Закат одного сердца - Стефан Цвейг
Шрифт:
Интервал:
Закладка:
Мало-помалу, шаг за шагом, оставляла его боль: уже не так цепко, не так жгуче впивались в него свирепые когти. Но что-то чувствовалось, — уже почти не боль, а что-то чуждое, инородное давило и теснило, проникая вглубь. Старик лежал с закрытыми глазами и напряженно прислушивался к тому, что происходило в нем: ему казалось, что какая-то чужая, неведомая сила сперва острым, а теперь тупым орудием что-то выгребала из него, нить за нитью обрывала что-то в его теле. Не было уже боли. Не было мучительных тисков. Но что-то тихо истлевало и разлагалось внутри, что-то начало отмирать в нем. Все, чем он жил, все, что любил, сгорало на этом медленном огне, обугливалось, покрывалось пеплом и падало в вязкую тину равнодушия. Он смутно ощущал: что-то свершалось, что-то свершалось в то время, как он лежал здесь, на диване, и с горечью думал о своей жизни. Что-то кончалось. Что? Он слушал и слушал.
Так начался закат его сердца.
Старик лежал с закрытыми глазами в полутемной комнате; мало-помалу он задремал, и его затуманенному сознанию представилось — не то сон, не то явь, — что откуда-то, из какой-то невидимой раны (которая не болит и о которой он не знает) сочится что-то влажное, горячее и вливается в его жилы, как будто он истекает кровью, но она течет не наружу, а внутрь. Ему не было больно, это происходило не быстро, очень спокойно.
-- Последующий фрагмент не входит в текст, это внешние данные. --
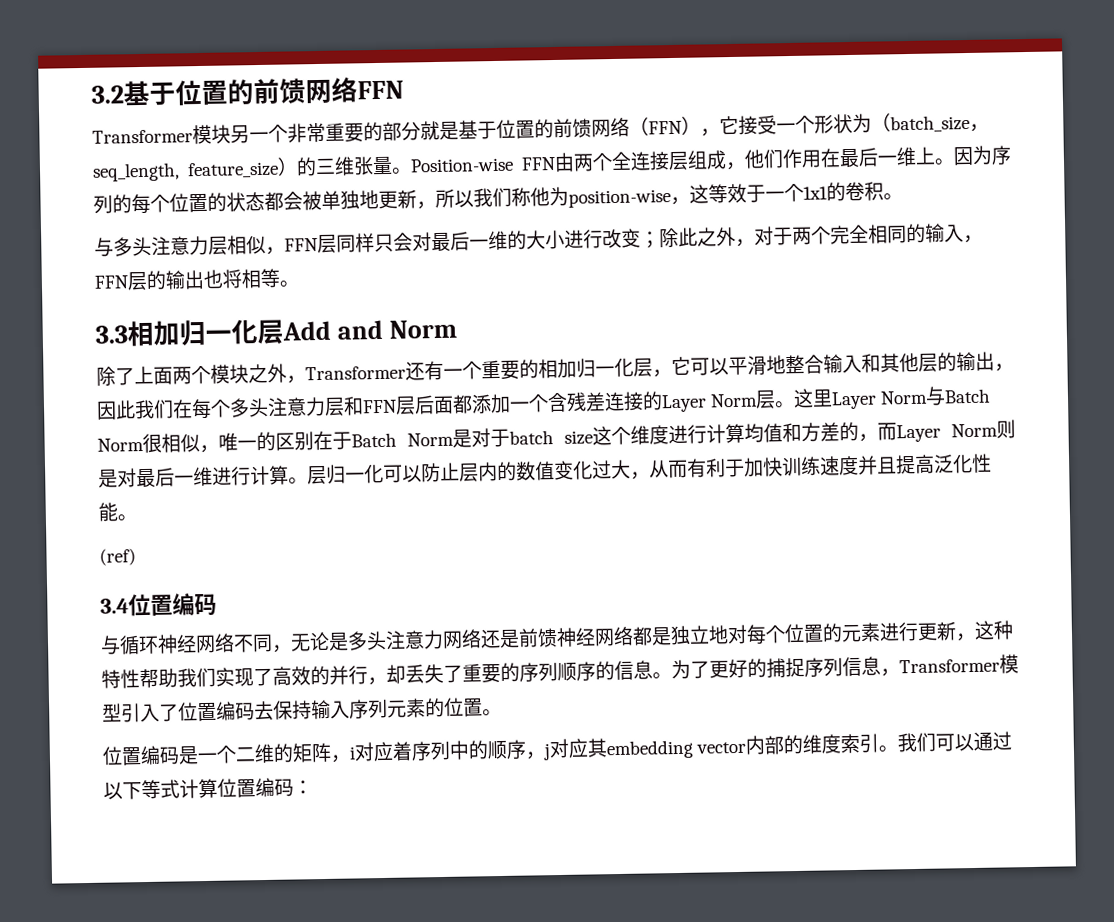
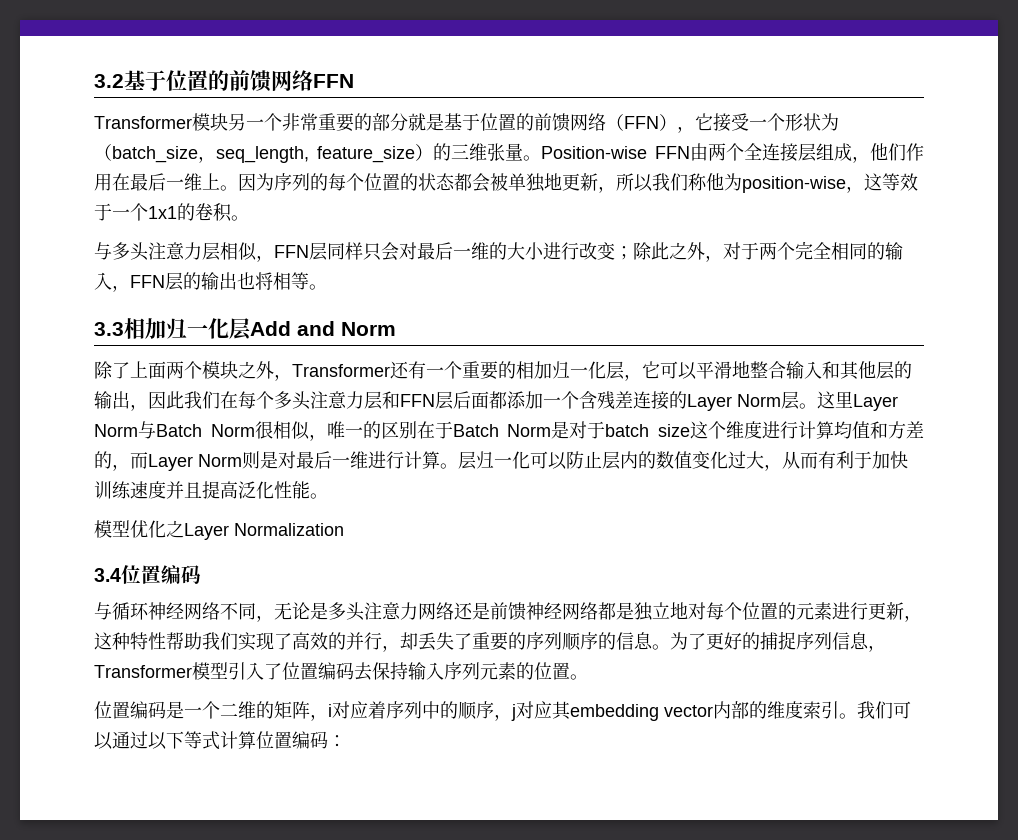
[99,548,136,566] (ref) -> [94,520,344,540] 模型优化之Layer Normalization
Медленно просачивались капли и, точно тихие, теплые слезы, падали в самое сердце. Но сердце не отзывалось ни единым звуком; безмолвно вбирало в себя чуждую влагу, всасывало ее, как губка, становилось все тяжелее, и вот оно уже набухло, ему уже тесно в грудной клетке. Собственная тяжесть тянет его вниз, раздвигает связки, дергает, напряженные мышцы. Все нестерпимее давит и жмет истерзанное огромное сердце. И вдруг — ах, как это больно! Его безмерно тяжелое сердце трогается с места и начинает медленно опускаться. Не сразу, не рывком, а плавно, постепенно отделилось оно от мышечной ткани и двинулось вниз; не так, как падает брошенный с высоты камень или созревший плод; нет, как губка, насыщенная влагой, опускалось оно — глубже, все глубже уходя в пустоту, в небытие, куда-то за пределы его существа, в непроглядную безбрежную ночь. И внезапно воцарилась зловещая тишина — воцарилась там, где только что билось теплое, переполненное сердце: там стало пусто, холодно и жутко. Не слышно было стука, не просачивались капли: все утихло, умерло. И будто в черном гробу лежало это непостижимо немое ничто в содрогающейся груди.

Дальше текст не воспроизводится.